10. Jacksonville Jaguars: RB C.J. Spiller, Clemson -- Maurice Jones-Drew(notes) is one of the best in the business, but someone needs to help shoulder the load with Jacksonville's preference for a run-heavy offense. Spiller may be the best pure playmaker in this draft, and he'll light up the field when Pocket Hercules isn't dragging five tacklers a few yards downfield.

11. Denver Broncos: ILB Rolando McClain, Alabama -- Dez Bryant is very tempting here as Brandon Marshall's replacement, but Denver's front seven folded like a cheap card table down the stretch last season, and McClain has the required ability to attack downhill in the 3-4 defense.

12. Miami Dolphins: DT Dan Williams, Tennessee -- The Fins have solved their inside linebacker woes with the Karlos Dansby(notes) signing. Now, they address their most pressing defensive deficiency with the best 3-4 conversion nose tackle. At 6-foot-2 and 330 pounds, Williams will hold the point as Jason Ferguson(notes) serves his eight-game suspension and ponders life after football.

13. San Francisco 49ers: OT Trent Williams, Oklahoma -- He was the only one left after a mass exodus took away most of the NCAA's best line after the 2008 season, and Williams impressed with his toughness and determination in moving to left tackle. His next challenge: Help San Francisco's terrible offensive line get up to league average.

14. Denver Broncos (from Seattle): WR Dez Bryant, Oklahoma State -- Easy peezy, lemon squeezy. Just as they show Marshall the door, in comes the best receiver in the 2010 draft class. Bryant isn't a downfield speedster, but Kyle Orton(notes) doesn't have the arm for that, anyway. Orton will benefit from Bryant's ability to go vertical in a group of defenders.

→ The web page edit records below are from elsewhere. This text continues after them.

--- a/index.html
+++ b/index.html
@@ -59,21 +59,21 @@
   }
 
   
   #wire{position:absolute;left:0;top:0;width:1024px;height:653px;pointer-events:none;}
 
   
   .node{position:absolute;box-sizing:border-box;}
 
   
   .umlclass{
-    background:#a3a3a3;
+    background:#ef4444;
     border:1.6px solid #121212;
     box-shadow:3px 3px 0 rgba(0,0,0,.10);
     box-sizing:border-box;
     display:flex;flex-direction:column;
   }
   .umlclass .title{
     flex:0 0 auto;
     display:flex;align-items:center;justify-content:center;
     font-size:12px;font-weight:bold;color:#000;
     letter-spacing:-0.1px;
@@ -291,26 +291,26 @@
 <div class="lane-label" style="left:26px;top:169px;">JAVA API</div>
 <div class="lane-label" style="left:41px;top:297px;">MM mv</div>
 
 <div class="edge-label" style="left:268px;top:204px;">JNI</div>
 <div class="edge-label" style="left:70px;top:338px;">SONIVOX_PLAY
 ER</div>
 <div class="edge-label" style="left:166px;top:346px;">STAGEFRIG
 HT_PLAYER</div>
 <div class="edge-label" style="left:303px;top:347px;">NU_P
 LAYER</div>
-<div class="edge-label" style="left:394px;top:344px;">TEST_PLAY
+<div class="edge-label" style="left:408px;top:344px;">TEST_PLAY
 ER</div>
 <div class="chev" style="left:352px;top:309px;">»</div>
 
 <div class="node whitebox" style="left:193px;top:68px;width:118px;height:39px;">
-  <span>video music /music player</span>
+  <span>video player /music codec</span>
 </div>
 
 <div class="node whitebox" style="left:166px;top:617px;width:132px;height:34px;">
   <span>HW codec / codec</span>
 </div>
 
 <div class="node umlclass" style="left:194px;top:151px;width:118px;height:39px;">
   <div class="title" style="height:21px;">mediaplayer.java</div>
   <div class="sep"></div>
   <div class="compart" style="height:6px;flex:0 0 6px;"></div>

15. New York Giants: DE Brandon Graham, Michigan -- Yes, linebacker is a need, but the Giants have a pressure-based defense without much pressure, and Graham is the guy who can sort that out.

16. Tennessee Titans: DE Derrick Morgan, Georgia Tech -- Would they be better off taking Jason Pierre-Paul here? Perhaps, but the Titans need an end who can work against the run as well with the departure of Kyle Vanden Bosch(notes). Morgan is more of an overall defender who lacks the kind of splash explosion other edge rushers may have, but he'll fit the bill in Tennessee.